My song for you is below. I think it sums you up

Make sure that you sleep properly and take care when you
leave. Don’t wander around on your own – I MEAN IT!

Yours a little worried

Bram

Your song from me is: ‘Cry To Be Found’ by Del Amitri

From: Alys O’Neill

To: Bram O’Connell

Subject: Overstepping

Bram

I understood that you were concerned when you used the
shouty capitals but I think it sank in a little bit more when our ‘driver’
arrived to pick Elen and I up and deliver us to the hospital. I think it fully
sank in when I realised that the poor man was expecting to wait outside and
take us home again when our shift finished!

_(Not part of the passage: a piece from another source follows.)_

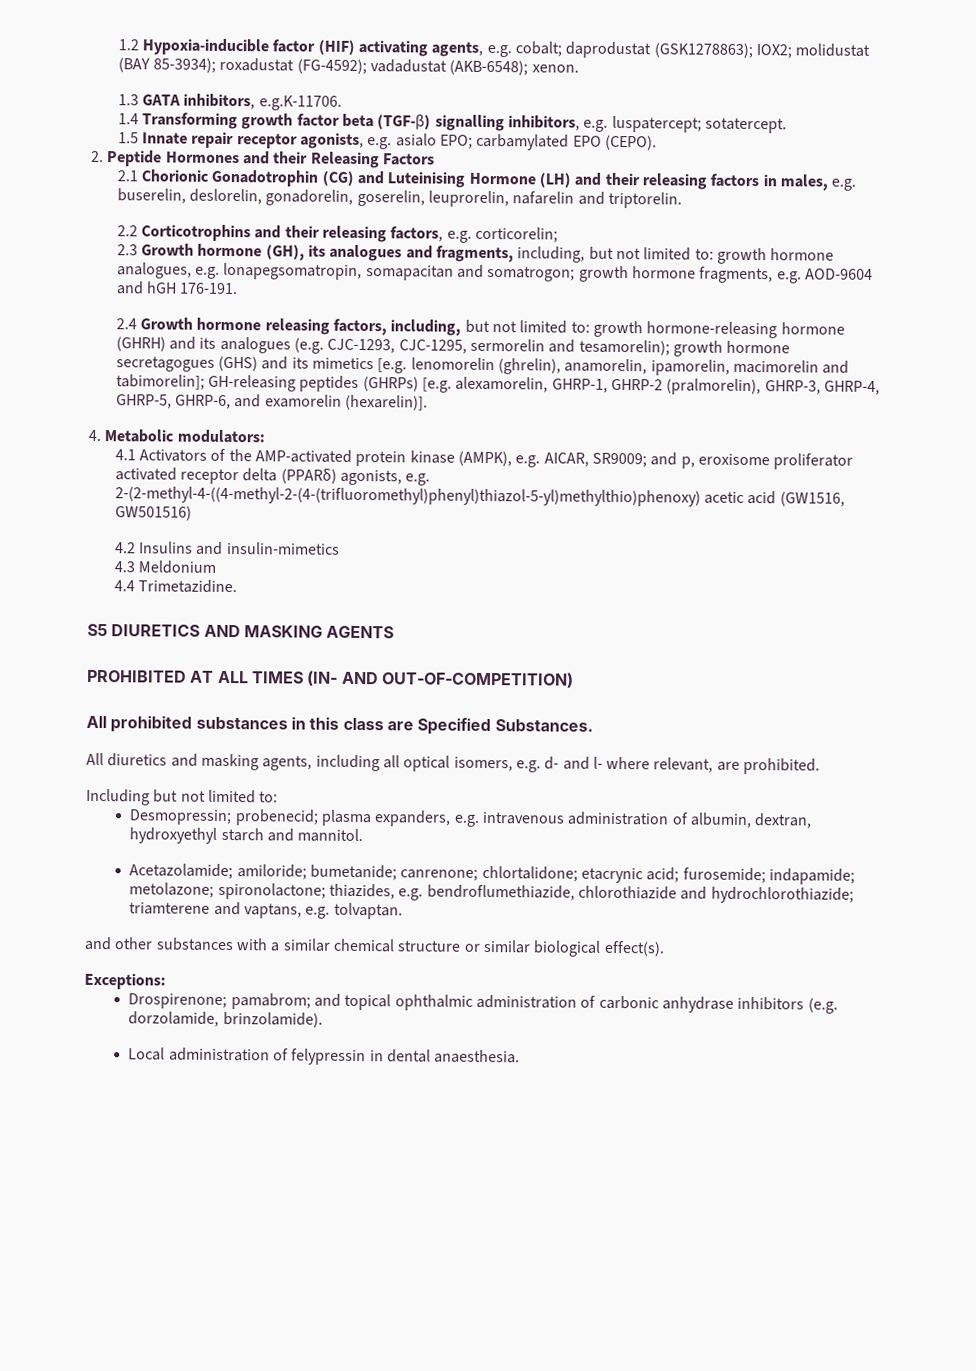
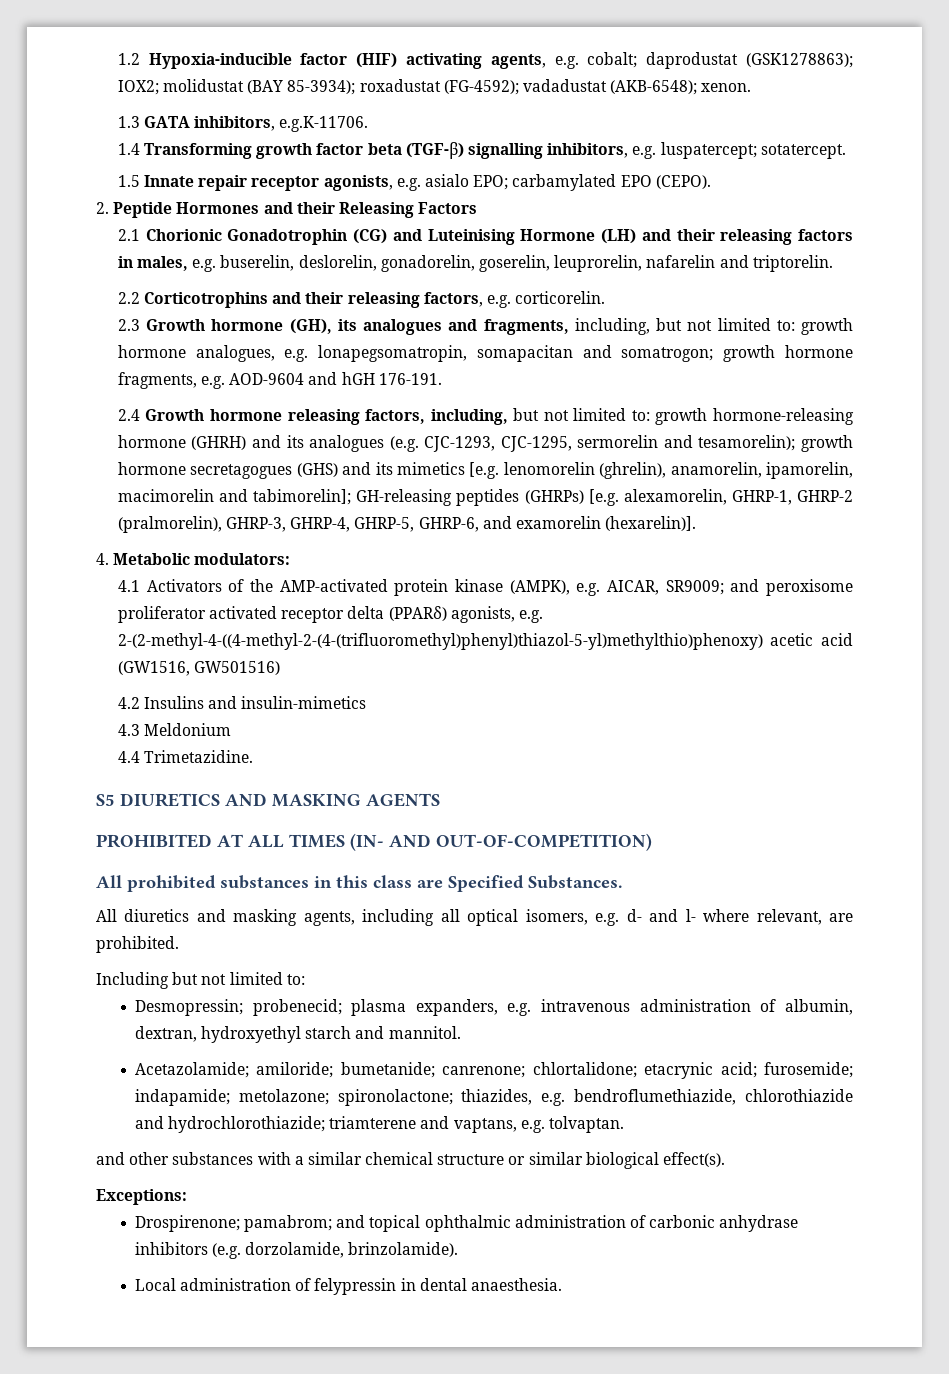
- 2.2 Corticotrophins and their releasing factors, e.g. corticorelin;
+ 2.2 Corticotrophins and their releasing factors, e.g. corticorelin.
- 4.1 Activators of the AMP-activated protein kinase (AMPK), e.g. AICAR, SR9009; and p, eroxisome proliferator activated receptor delta (PPARδ) agonists, e.g. 2-(2-methyl-4-((4-methyl-2-(4-(trifluoromethyl)phenyl)thiazol-5-yl)methylthio)phenoxy) acetic acid (GW1516, GW501516)
+ 4.1 Activators of the AMP-activated protein kinase (AMPK), e.g. AICAR, SR9009; and peroxisome proliferator activated receptor delta (PPARδ) agonists, e.g. 2-(2-methyl-4-((4-methyl-2-(4-(trifluoromethyl)phenyl)thiazol-5-yl)methylthio)phenoxy) acetic acid (GW1516, GW501516)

Do you think that we should talk about your little
overprotective problem and the way that you are spending money on me at the
moment? Talking of this please see your song choice below.

On a plus note Mick nearly choked inhaling his shepherd’s
pie when this big man with a chauffeur’s uniform and cap appeared in his
kitchen!

Thank you for your list of favourite things. You have
devoted way too much time to thinking about the positive merits of my pussy.
She’s starting to feel objectified and my clit is sulking!

Okay, we’ve done favourites and fears and it’s late and I’m
tired so how about a defining moment in our lives. Mine is how my
claustrophobia started. I told you that it wasn’t anything to do with my time
in care, do you remember? However, I lied. My claustrophobia dates from a
couple that used to foster me. One night I answered back when he wouldn’t give
me my dinner. They used to use withholding food as a way of control and I was
bolshy even then. His reaction was to lock me in a cupboard for 24 hours. I
wasn’t allowed out and I wet myself. I remember the fear and the shame very
clearly even today.

Yours

Alys

Your song from me is: ‘My Love Don’t Cost a Thing’ by
Jennifer Lopez

From: Bram O’Connell

To: Alys O’Neill

Subject: Red with Rage

Alys

What was his fucking name?

Bram

From: Alys O’Neill

To: Bram O’Connell

Subject: Chill Out

Bram

Calm down. I can practically see the steam coming out of
your ears. Luckily for him they are both dead now. Did I ever tell you that I
secretly love the way that you are protective of me? I may grumble but it’s
like the comforting touch of our eiderdown when I snuggle into it to know that
I have someone on my side.

Alys

Your song from me is: ‘Into Your Arms’ by The Lemonheads

From: Bram O’Connell

To: Alys O’Neill

Subject: Your Side

Alys

I am always on your side and that will never change. It’s
also a good thing that the fucker is dead. There are a lot of people who are
left in charge of kids that shouldn’t be left in charge of a hamster.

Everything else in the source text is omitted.